The Securities and Exchange Commission has announced that it has settled charges against Atlas Air Worldwide Holdings for violating financial reporting, recordkeeping, and internal-control provisions of the federal securities laws from 2000 through the second quarter of 2002.
Among the recordkeeping problems: when the air-cargo company transferred its main office from Colorado to New York, it didn’t properly track its accounting records to ensure that they all arrived and could be located in its new headquarters, according to the commission.
The SEC elaborated that in an October 2002 press release, Atlas disclosed material inaccuracies in previously reported results and announced that a restatement was required. The company also disclosed that its financial statements for the years ended December 31, 2000, and 2001 would be reaudited. “Those financial statements were materially inaccurate,” according to the SEC, because Atlas “understated the expenses it incurred during those periods for aircraft maintenance, excess and obsolete inventory, and doubtful accounts receivable,” as well as overstated the value of its aircraft fleet.
The commission also observed that Atlas was never able to issue restated financials for 2000, 2001, or any other prior period and that it lacked the accounting records needed to reaudit those periods or to identify the specific periods where adjustments were needed.
As a result of the cumulative adjustments to its financial statements, Atlas’s retained earnings as of December 31, 2001, decreased from the previously reported $185.1 million to an accumulated deficit of $180.2 million, a swing of $365 million. Adjustments were also required to correct previously reported results for the quarters ended March 31, 2002, and June 30, 2002, according to the commission.

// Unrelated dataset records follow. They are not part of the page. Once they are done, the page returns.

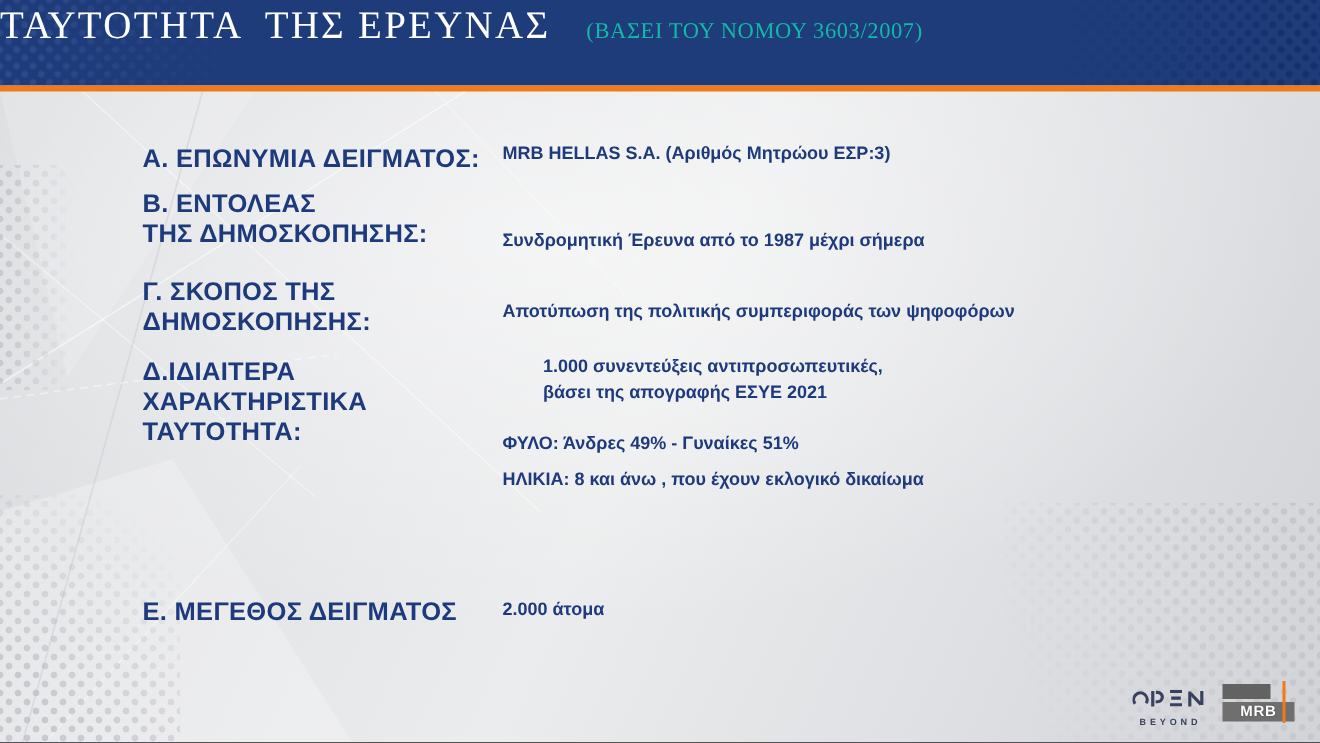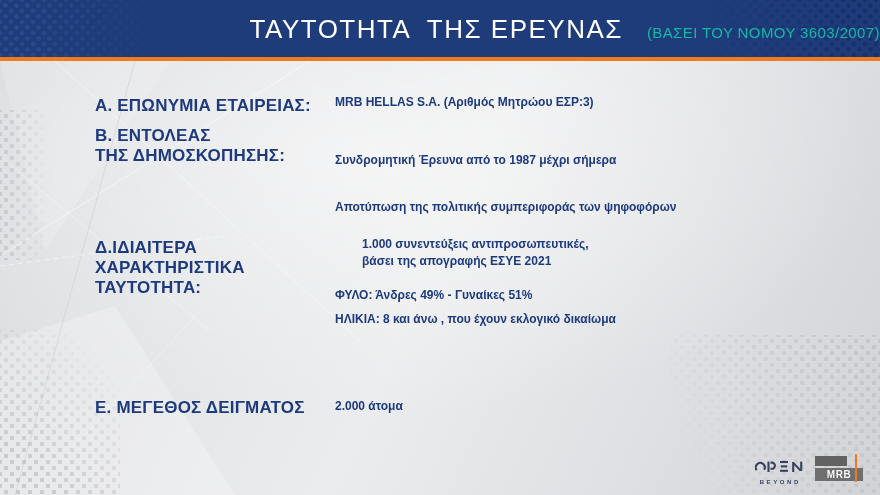--- a/index.html
+++ b/index.html
@@ -18,21 +18,21 @@
       radial-gradient(circle, var(--dc) 2px, transparent 2.5px),
       radial-gradient(circle, var(--dc) 2px, transparent 2.5px);
     background-size:11px 11px; background-position:0 0,5.5px 5.5px; }
   .hdots-left  { --dc:#2b4a8b; left:0; width:170px;
     -webkit-mask-image:linear-gradient(90deg,#000 15%,transparent 95%);
     mask-image:linear-gradient(90deg,#000 15%,transparent 95%); }
   .hdots-right { --dc:#17306a; right:0; width:180px;
     -webkit-mask-image:linear-gradient(270deg,#000 10%,transparent 95%);
     mask-image:linear-gradient(270deg,#000 10%,transparent 95%); }
   .header-content { position:absolute; left:0; right:0; top:0; height:57px;
-    display:flex; align-items:baseline; justify-content:flex-end; gap:24px; padding-top:16px; box-sizing:border-box; }
+    display:flex; align-items:baseline; justify-content:flex-start; gap:24px; padding-top:4px; box-sizing:border-box;font-family:Liberation Serif, serif; }
   .title { color:#ffffff; font-size:26px; font-weight:400; letter-spacing:1.5px; white-space:pre; line-height:1; }
   .subtitle { color:#14b8a6; font-size:15px; font-weight:400; letter-spacing:0.4px; line-height:1; }
   .orange-line { position:absolute; top:57px; left:0; width:880px; height:4px; background:#ef7b1e; }
 
   
   .weblines { position:absolute; left:0; top:61px; width:880px; height:434px; pointer-events:none; }
   .bdots { position:absolute; pointer-events:none;
     background-image:
       radial-gradient(circle, var(--dc) 2px, transparent 2.5px),
       radial-gradient(circle, var(--dc) 2px, transparent 2.5px);
@@ -98,34 +98,38 @@
     <line x1="135" y1="0" x2="15" y2="434" stroke="rgba(200,204,211,0.55)" stroke-width="1"></line>
     <line x1="290" y1="0" x2="430" y2="150" stroke="rgba(255,255,255,0.3)" stroke-width="1"></line>
     <line x1="0" y1="205" x2="225" y2="175" stroke="rgba(255,255,255,0.5)" stroke-width="1" stroke-dasharray="5,4"></line>
     <line x1="30" y1="434" x2="200" y2="250" stroke="rgba(255,255,255,0.35)" stroke-width="1"></line>
   </svg>
   <div class="bdots bdots-left"></div>
   <div class="bdots bdots-bottomleft"></div>
   <div class="bdots bdots-bottomright"></div>
 
   <div class="label pos-labelA">
-    <div>Α. ΕΠΩΝΥΜΙΑ ΕΤΑΙΡΕΙΑΣ:</div>
+    <div>Α. ΕΠΩΝΥΜΙΑ ΔΕΙΓΜΑΤΟΣ:</div>
   </div>
   <div class="value pos-valueA">
     <div>MRB HELLAS S.A. (Αριθμός Μητρώου ΕΣΡ:3)</div>
   </div>
 
   <div class="label pos-labelB">
     <div>Β. ΕΝΤΟΛΕΑΣ</div>
     <div>ΤΗΣ ΔΗΜΟΣΚΟΠΗΣΗΣ:</div>
   </div>
   <div class="value pos-valueB">
     <div>Συνδρομητική Έρευνα από το 1987 μέχρι σήμερα</div>
   </div>
 
+  <div class="label pos-labelC">
+    <div>Γ. ΣΚΟΠΟΣ ΤΗΣ</div>
+    <div>ΔΗΜΟΣΚΟΠΗΣΗΣ:</div>
+  </div>
   <div class="value pos-valueC">
     <div>Αποτύπωση της πολιτικής συμπεριφοράς των ψηφοφόρων</div>
   </div>
 
   <div class="label pos-labelD">
     <div>Δ.ΙΔΙΑΙΤΕΡΑ</div>
     <div>ΧΑΡΑΚΤΗΡΙΣΤΙΚΑ</div>
     <div>ΤΑΥΤΟΤΗΤΑ:</div>
   </div>
   <div class="value pos-valueD">

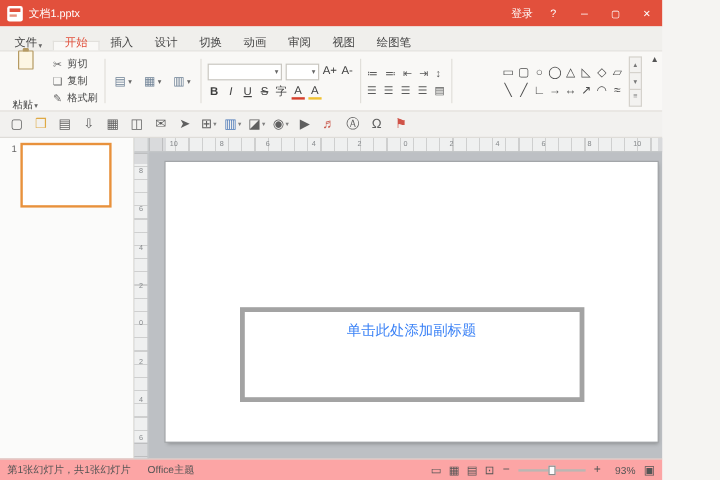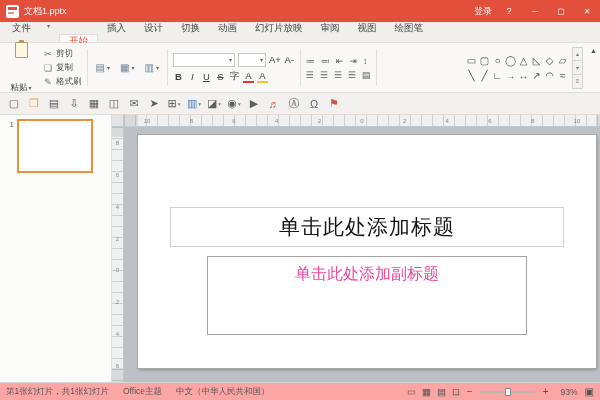--- a/index.html
+++ b/index.html
@@ -1,32 +1,32 @@
 <!DOCTYPE html>
 <html><head>
 <meta charset="utf-8">
 <style>
   * { margin:0; padding:0; box-sizing:border-box; }
   html,body { width:600px; height:400px; }
   body { font-family:"Liberation Sans", sans-serif; overflow:hidden; background:#f5f4f2; }
-  .app { width:600px; height:400px; display:flex; flex-direction:column; color:#3c3c3c; overflow:hidden; }
+  .app { width:552px; height:400px; display:flex; flex-direction:column; color:#3c3c3c; overflow:hidden; }
 
   
   .titlebar { height:22px; flex:0 0 22px; background:#e2503c; display:flex; align-items:center; color:#fff; }
   .app-icon { width:13px; height:13px; background:#fff; border-radius:2px; margin:0 5px 0 6px; position:relative; }
   .app-icon::before { content:""; position:absolute; left:2px; top:2px; width:9px; height:3px; background:#e2503c; }
   .app-icon::after { content:""; position:absolute; left:2px; top:7px; width:6px; height:2px; background:#e8927f; }
   .titlebar-title { font-size:9px; }
   .titlebar-right { margin-left:auto; display:flex; align-items:stretch; height:100%; }
   .tb-btn { min-width:26px; padding:0 4px; display:flex; align-items:center; justify-content:center; font-size:9px; cursor:default; }
   .tb-btn.glyph { font-size:8px; }
 
   
   .tabrow { height:21px; flex:0 0 21px; background:#f0efec; border-bottom:1px solid #e2e0dc; display:flex; align-items:stretch; padding-left:3px; }
-  .tab { padding:0 9px; display:flex; align-items:flex-start; gap:16px; font-size:9.5px; color:#454545; }
+  .tab { padding:0 9px; display:flex; align-items:flex-end; gap:1px; font-size:9.5px; color:#454545; }
   .tab .tab-caret { font-size:6px; color:#666; }
   .tab.active { background:#f9f8f6; color:#e2503c; border:1px solid #e2e0dc; border-bottom:none;margin-top:12px; }
 
   
   .ribbon { height:50px; flex:0 0 50px; background:#f9f8f6; border-bottom:1px solid #dfddd8; display:flex; align-items:stretch; padding:2px 14px 2px 2px; position:relative; }
   .rdivider { width:1px; background:#e1dfda; margin:4px 2px; }
   .rgroup { display:flex; flex-direction:column; justify-content:center; padding:0 3px; }
   .paste-btn { display:flex; flex-direction:column; align-items:center; width:32px; gap:2px; }
   .clipboard { width:13px; height:16px; background:#fdf6e3; border:1px solid #b59a63; border-radius:1px; position:relative; }
   .clipboard::before { content:""; position:absolute; top:-3px; left:3px; width:5px; height:3px; background:#b59a63; border-radius:1px; }
@@ -83,21 +83,21 @@
       linear-gradient(90deg, #d9dadc 0 14px, #eff0f0 14px calc(100% - 4px), #d9dadc calc(100% - 4px));
     display:flex; align-items:center; justify-content:space-around; font-size:6px; color:#86898c; }
   .canvas-body { flex:1 1 auto; min-height:0; display:flex; }
   .vruler { width:12px; flex:0 0 12px; border-right:1px solid #c4c6c8; position:relative;
     background-image: repeating-linear-gradient(180deg, rgba(110,110,110,.25) 0 1px, transparent 1px 11px),
       linear-gradient(180deg, #d9dadc 0 10px, #eff0f0 10px calc(100% - 14px), #d9dadc calc(100% - 14px));
     display:flex; flex-direction:column; align-items:center; justify-content:space-around; font-size:6px; color:#86898c; }
   .drawarea { flex:1 1 auto; position:relative; }
   .slide { position:absolute; left:14px; right:4px; top:8px; bottom:14px; background:#fff; box-shadow:0 0 0 1px #a3a6a9, 1px 2px 3px rgba(0,0,0,.25); }
   .title-box { position:absolute; left:7%; right:7%; top:31%; height:17%; border:1px solid #d2d2d2; display:flex; align-items:center; justify-content:center; font-size:21px; color:#161616; letter-spacing:1px; }
-  .subtitle-box { position:absolute; left:15%; right:15%; top:52%; height:34%; border:1px solid #a3a3a3; display:flex; justify-content:center; padding-top:7px; font-size:16px; color:#ec4899; }
+  .subtitle-box { position:absolute; left:15%; right:15%; top:52%; height:34%; border:4px solid #a3a3a3; display:flex; justify-content:center; padding-top:7px; font-size:12px; color:#3b82f6; }
 
   
   .statusbar { height:18px; flex:0 0 18px; background:#fca5a5; border-top:1px solid #d9d7d3; display:flex; align-items:center; font-size:8.5px; color:#555; padding:0 6px; gap:14px; }
   .sb-right { margin-left:auto; display:flex; align-items:center; gap:7px; }
   .sb-view { font-size:9.5px; color:#555; }
   .zoom-btn { font-size:10px; color:#555; }
   .zoom-slider { width:56px; height:2px; background:#b9b7b3; position:relative; }
   .zoom-handle { position:absolute; left:45%; top:-3px; width:6px; height:8px; background:#fdfdfd; border:1px solid #8a8a8a; }
   .zoom-value { min-width:22px; text-align:right; }
   .fit-btn { font-size:10px; color:#555; }
@@ -144,24 +144,20 @@
       <div class="tab">
         <span class="tab-label">切换</span>
 
       </div>
 
       <div class="tab">
         <span class="tab-label">动画</span>
 
       </div>
 
-      <div class="tab">
-        <span class="tab-label">幻灯片放映</span>
-
-      </div>
 
       <div class="tab">
         <span class="tab-label">审阅</span>
 
       </div>
 
       <div class="tab">
         <span class="tab-label">视图</span>
 
       </div>
@@ -448,32 +444,30 @@
             <span>6</span>
             <span>4</span>
             <span>2</span>
             <span>0</span>
             <span>2</span>
             <span>4</span>
             <span>6</span>
           </div>
         <div class="drawarea">
           <div class="slide">
-            <div class="title-box">单击此处添加标题</div>
             <div class="subtitle-box">单击此处添加副标题</div>
           </div>
         </div>
       </div>
     </div>
   </div>
 
   <div class="statusbar">
     <span>第1张幻灯片，共1张幻灯片</span>
     <span>Office主题</span>
-    <span>中文（中华人民共和国）</span>
     <div class="sb-right">
       <span class="sb-viewset" style="display:flex;gap:6px;">
 
       <span class="sb-view">▭</span>
           <span class="sb-view">▦</span>
           <span class="sb-view">▤</span>
           <span class="sb-view">⊡</span>
         </span>
       <span class="zoom-btn">−</span>
       <span class="zoom-slider">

The regulator cited three main reasons for Atlas’s failure to accurately report its financials for 2000, 2001, and the first two quarters of 2002 and to restate those results:
• Atlas never created many accounting records that it was required to maintain, while numerous other records were discarded or lost during the headquarters move from Colorado to New York.
• The company did not devise and implement an adequate system of internal accounting controls.
• Atlas did not account for an impairment of the value of its aircraft fleet or for expenses associated with aircraft maintenance, excess and obsolete inventory, and uncollectible accounts receivable in accordance with generally accepted accounting principles.
“The lack of key accounting records and controls made it impossible to determine, among other things, why certain journal entries were posted to the general ledger or even the identity of the person or persons responsible for making or directing such entries,” the SEC alleged. “Employees from outside the accounting department were permitted to make accounting entries without approval from senior management or the accounting department.”
Without admitting or denying the SEC allegations, Atlas agreed to cease and desist from further violations of the relevant securities laws. In accepting Atlas’s offer to settle, the SEC “considered remedial acts undertaken by Atlas and cooperation afforded the commission staff” but did not provide further details.